Now that we have determined the difference between FDA-approved drugs and devices and FDA-regulated food and dietary supplements, let’s look at the FDA regulation of dietary supplements:
- The FDA and the FTC regularly review marketing materials from labels to websites to ensure dietary supplement companies do not make claims that their products prevent, treat, cure, or mitigate diseases.
- The FDA regularly inspects dietary supplement manufacturing facilities to ensure proper manufacturing practices. In 2007, the FDA codified Good Manufacturing Practices for manufacturers. This action allowed manufacturers to be put on notice that an FDA standard of manufacturing process and practice is in place. The FDA requires that dietary supplements will be expected to be manufactured to specific standards. The FDA required all manufacturers to be registered and established a website for the public to monitor these inspections.
- The FDA reviews and approves the introduction of new ingredients to the market through a process of affirmation of safety (generally recognized as safe) or as a new dietary ingredient (NDI).
- The FDA has the authority to mandate marketplace removal of an ingredient deemed harmful.
- The FDA requires companies to provide notification of claims it intends to make within 30 days of that product entering the market. If a company makes unsubstantiated claims, the FDA and the FTC can intervene and take action against the offenders.
- The FDA has the authority to inspect all aspects of the brand’s manufacturing, labeling, ingredients, storage, and testing.
- The FDA mandates a brand must consider manufacturing a product its responsibility even if a third party does the manufacturing.

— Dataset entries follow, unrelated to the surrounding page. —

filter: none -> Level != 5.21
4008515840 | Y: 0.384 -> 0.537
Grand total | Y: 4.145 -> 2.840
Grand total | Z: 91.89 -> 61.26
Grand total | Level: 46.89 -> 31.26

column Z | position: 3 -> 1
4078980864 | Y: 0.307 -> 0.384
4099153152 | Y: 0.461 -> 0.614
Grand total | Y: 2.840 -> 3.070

- The FDA mandates that if a product is manufactured outside of the United States, the labeling must provide that information.
- The FDA is provided guidance and authority through several laws dating back to 1938 with the Federal Food, Drug and Cosmetic Act. Other legislation impacting the regulation of dietary supplements include:
- Fair Packaging and Labeling Act of 1967
- Nutrition Labeling and Education Act of 1990
- Dietary Supplement Health and Education Act of 1994
- Bioterrorism and Preparedness Act of 2002
- Food and Drug Administration Food Safety and Modernization Act of 2010
In addition to FDA oversight and regulation, other agencies, departments, and organizations such as the FTC, U.S. Justice Department, Attorneys General, class action attorneys, and industry supporting groups such as Trust Transparency Center bring education and transparency to the fundamental safety and legitimacy of the dietary supplement industry.
The argument expressed and implied in the Op-Ed that FDA’s caution should extend to supplements and that the FDA is the answer to responsible manufacturing of any product, drug, device or food, is obviously flawed. In today’s world of facts and education, the best resource a consumer can trust is the informed retailer that completes due diligence on the products they carry in their stores. It is on us as dietary supplement flagbearers to understand and communicate the true regulatory and safety environment for responsibly manufactured dietary supplements.